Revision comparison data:
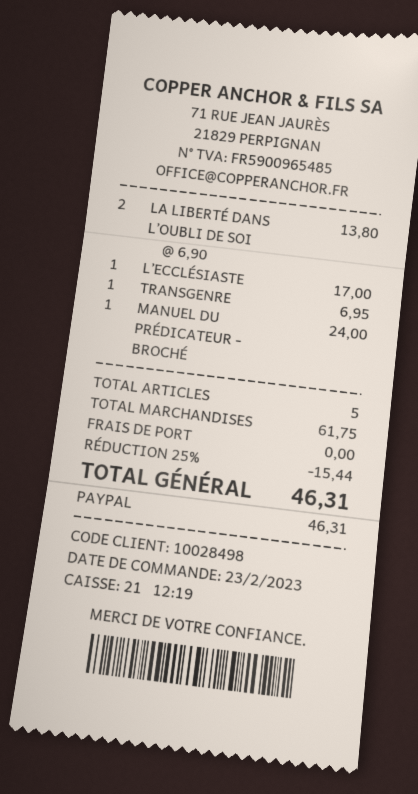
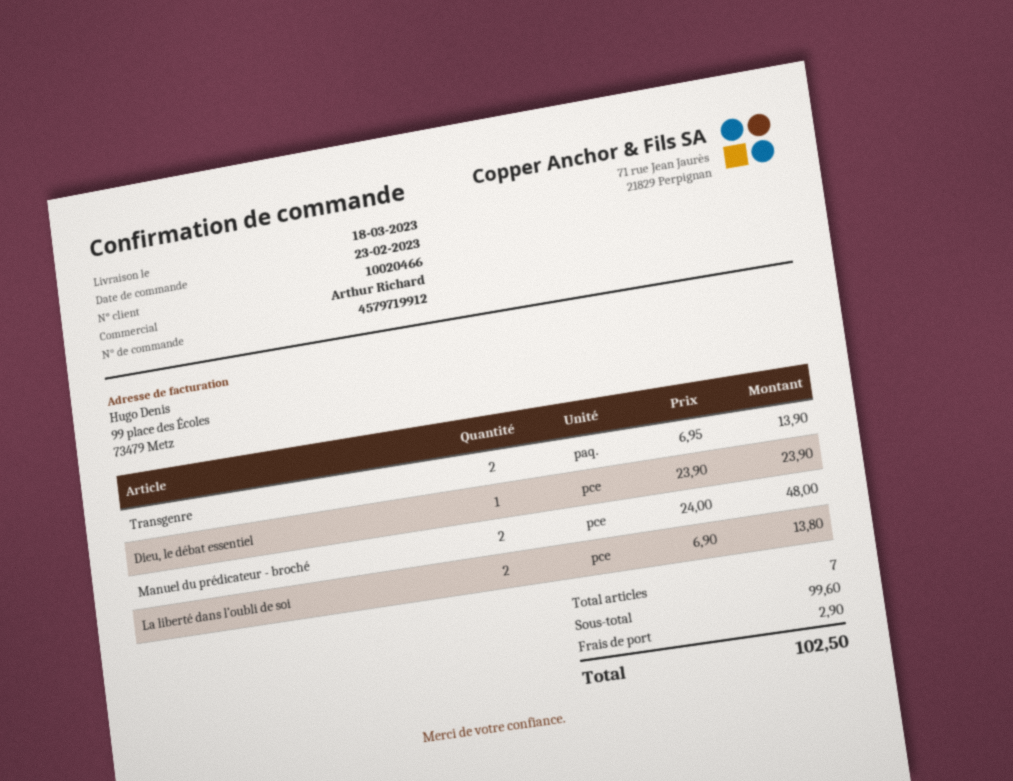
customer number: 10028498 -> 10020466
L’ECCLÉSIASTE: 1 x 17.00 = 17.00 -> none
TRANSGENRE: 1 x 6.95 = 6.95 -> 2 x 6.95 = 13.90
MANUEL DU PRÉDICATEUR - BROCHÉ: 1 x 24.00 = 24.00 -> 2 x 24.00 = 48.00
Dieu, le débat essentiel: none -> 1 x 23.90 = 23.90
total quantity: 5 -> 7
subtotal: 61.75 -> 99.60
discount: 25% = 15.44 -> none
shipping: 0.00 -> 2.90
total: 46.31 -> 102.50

...

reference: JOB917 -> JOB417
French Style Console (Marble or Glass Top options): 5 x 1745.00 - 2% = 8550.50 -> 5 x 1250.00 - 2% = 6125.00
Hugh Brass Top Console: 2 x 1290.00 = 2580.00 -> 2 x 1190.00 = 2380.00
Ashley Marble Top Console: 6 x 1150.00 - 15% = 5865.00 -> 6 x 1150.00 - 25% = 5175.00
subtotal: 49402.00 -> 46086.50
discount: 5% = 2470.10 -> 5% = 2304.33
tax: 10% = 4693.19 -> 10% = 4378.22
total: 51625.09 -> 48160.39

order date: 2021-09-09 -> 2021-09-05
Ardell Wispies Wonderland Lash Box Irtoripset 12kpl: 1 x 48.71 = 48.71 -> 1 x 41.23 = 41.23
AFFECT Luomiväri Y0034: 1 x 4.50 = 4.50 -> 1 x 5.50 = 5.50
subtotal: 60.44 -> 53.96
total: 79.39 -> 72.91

Required action: When you reach the line containing "customer number: 10028498 -> 10020466" in the data above, start copying exactly, and stop after the line containing "total: 46.31 -> 102.50".

Result of this exercise:
customer number: 10028498 -> 10020466
L’ECCLÉSIASTE: 1 x 17.00 = 17.00 -> none
TRANSGENRE: 1 x 6.95 = 6.95 -> 2 x 6.95 = 13.90
MANUEL DU PRÉDICATEUR - BROCHÉ: 1 x 24.00 = 24.00 -> 2 x 24.00 = 48.00
Dieu, le débat essentiel: none -> 1 x 23.90 = 23.90
total quantity: 5 -> 7
subtotal: 61.75 -> 99.60
discount: 25% = 15.44 -> none
shipping: 0.00 -> 2.90
total: 46.31 -> 102.50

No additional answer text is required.